• [EXERCISE DESCRIPTION]:
Please set down exactly the lines from the one that contains "2010, Brno, Czech" through the end of the material, leaving out every picture.

• [TASK INPUTS]:
◆ ◆ ◆
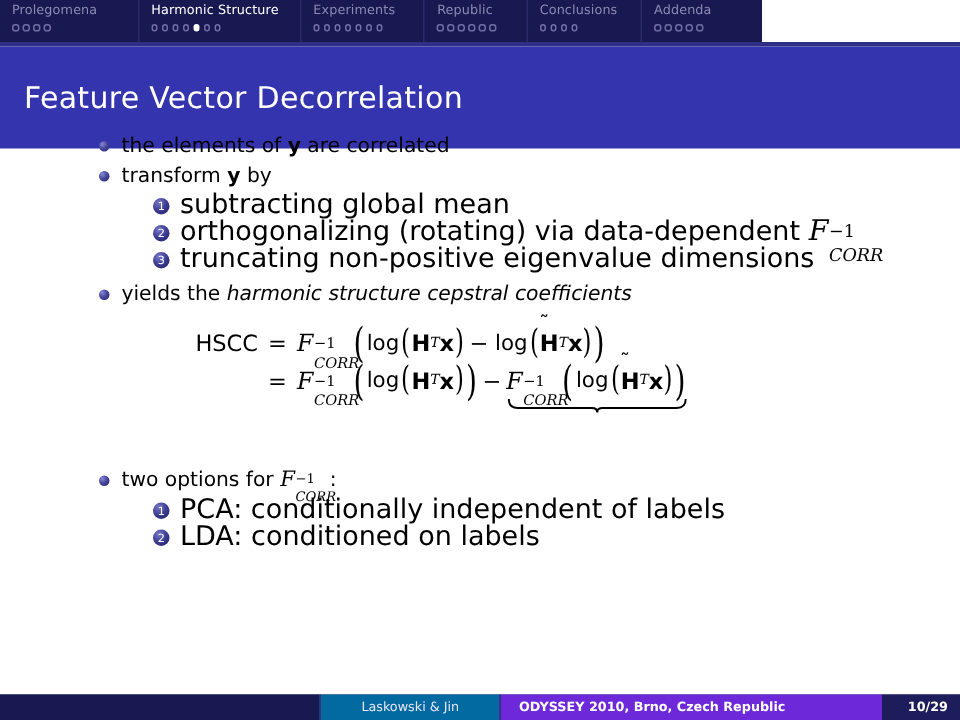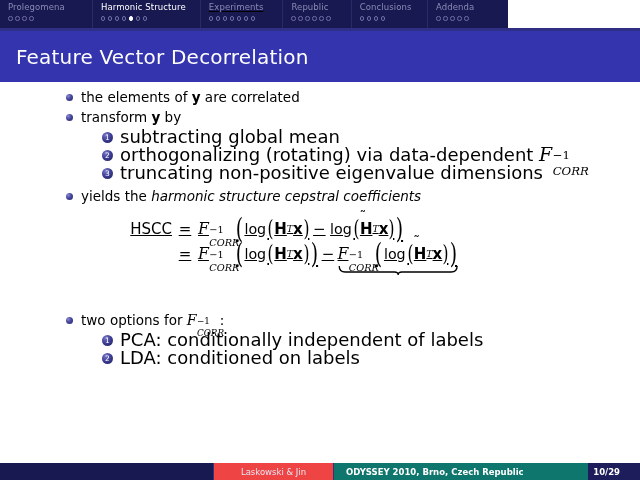"Experiments" div.nav-section { text-decoration: underline -> none }
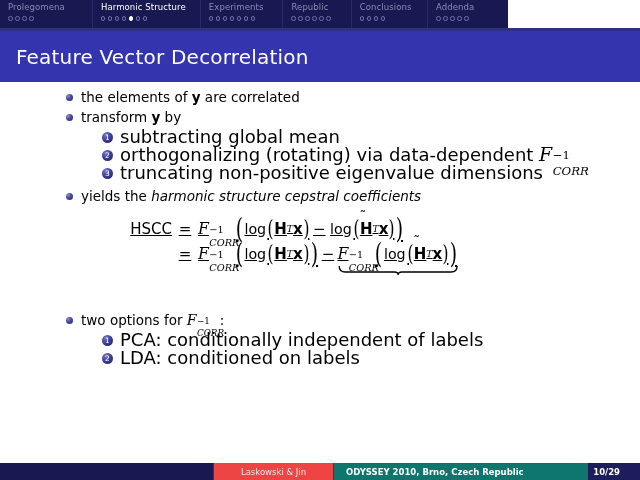"Feature Vector Decorrelation" #titlebar { height: 51px -> 68px }
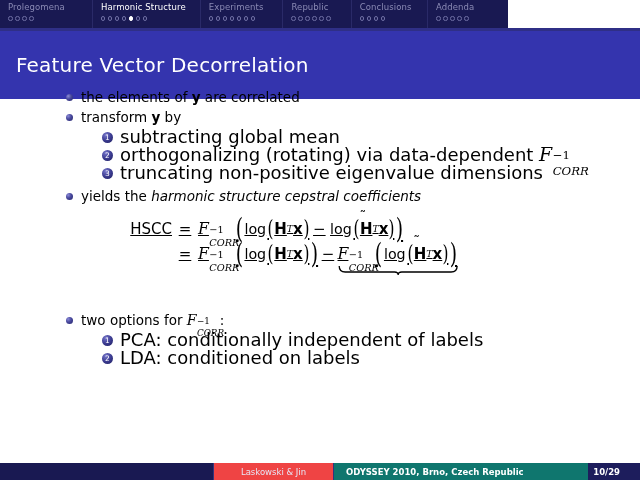"HSCC" .eq-line { text-decoration: underline -> none }
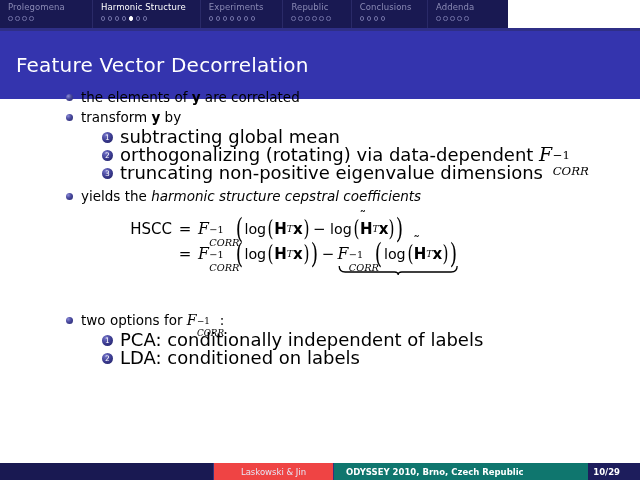"Laskowski & Jin" #footer-authors { background: #ef4444 -> #0369a1 }
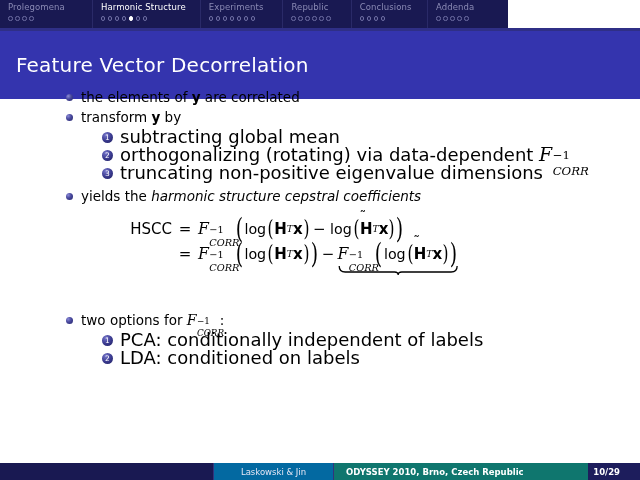"ODYSSEY 2010, Brno, Czech Republic" #footer-venue { background: #0f766e -> #6d28d9 }
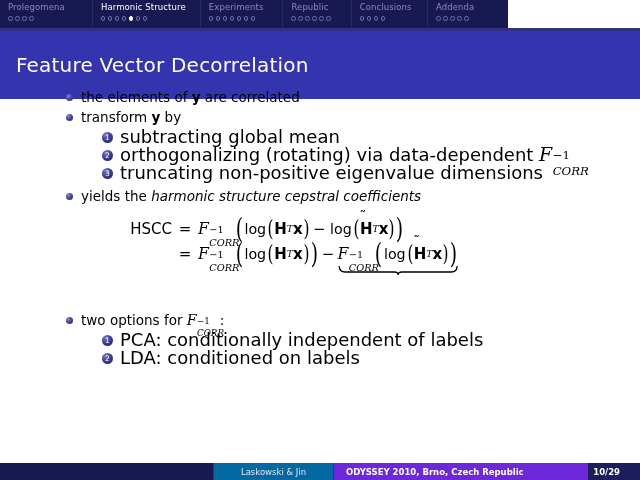"10/29" #footer-page { padding-right: 20px -> 8px }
◆ ◆ ◆
• [WRITTEN ANSWER]:
"ODYSSEY 2010, Brno, Czech Republic" #footer-venue { background: #0f766e -> #6d28d9 }
"10/29" #footer-page { padding-right: 20px -> 8px }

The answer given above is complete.